Your task.
What do the lines from the one containing "- Partners at" through the end of the listing below say? Restate them word for word and give nothing else.

Material for the task.
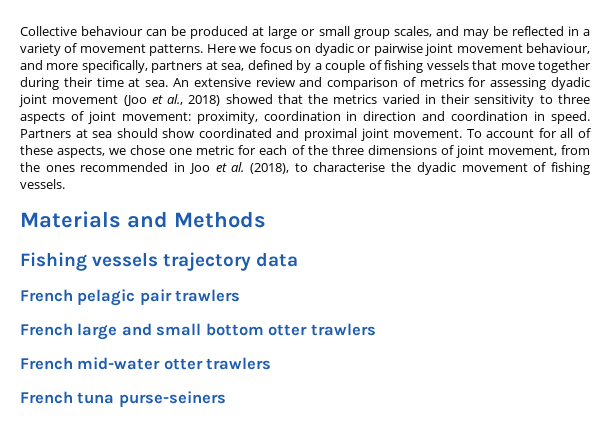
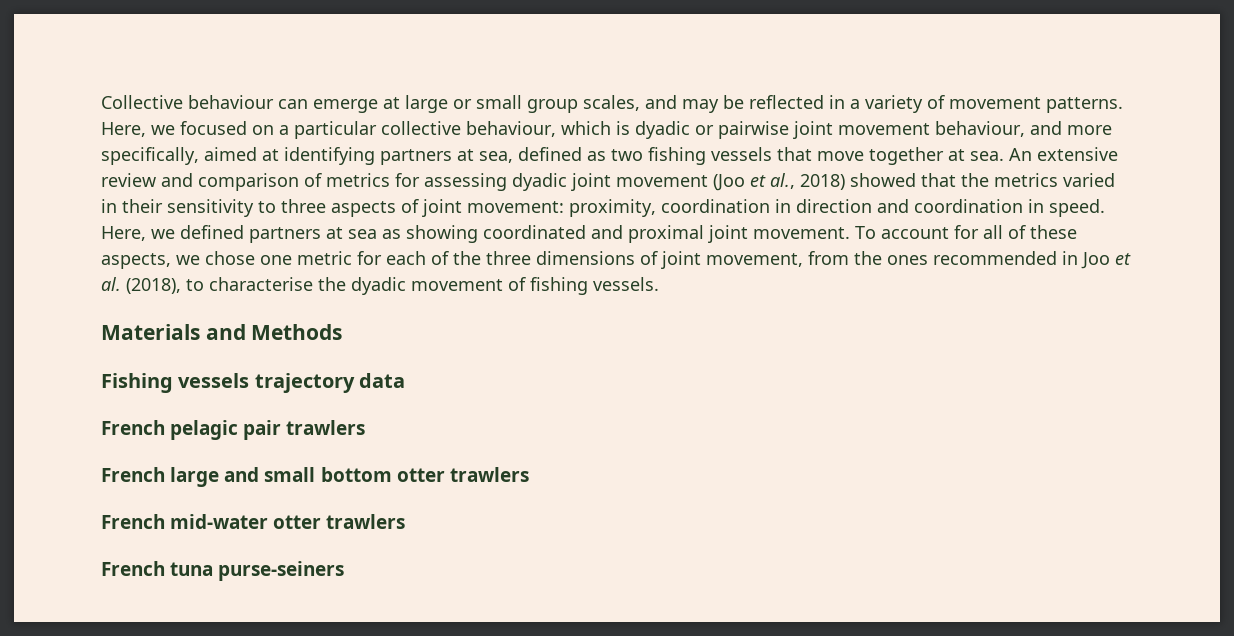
- Collective behaviour can be produced at large or small group scales, and may be reflected in a variety of movement patterns.
+ Collective behaviour can emerge at large or small group scales, and may be reflected in a variety of movement patterns.
- Here we focus on dyadic or pairwise joint movement behaviour, and more specifically, partners at sea, defined by a couple of fishing vessels that move together during their time at sea.
+ Here, we focused on a particular collective behaviour, which is dyadic or pairwise joint movement behaviour, and more specifically, aimed at identifying partners at sea, defined as two fishing vessels that move together at sea.
- Partners at sea should show coordinated and proximal joint movement.
+ Here, we defined partners at sea as showing coordinated and proximal joint movement.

Result for this task.
- Partners at sea should show coordinated and proximal joint movement.
+ Here, we defined partners at sea as showing coordinated and proximal joint movement.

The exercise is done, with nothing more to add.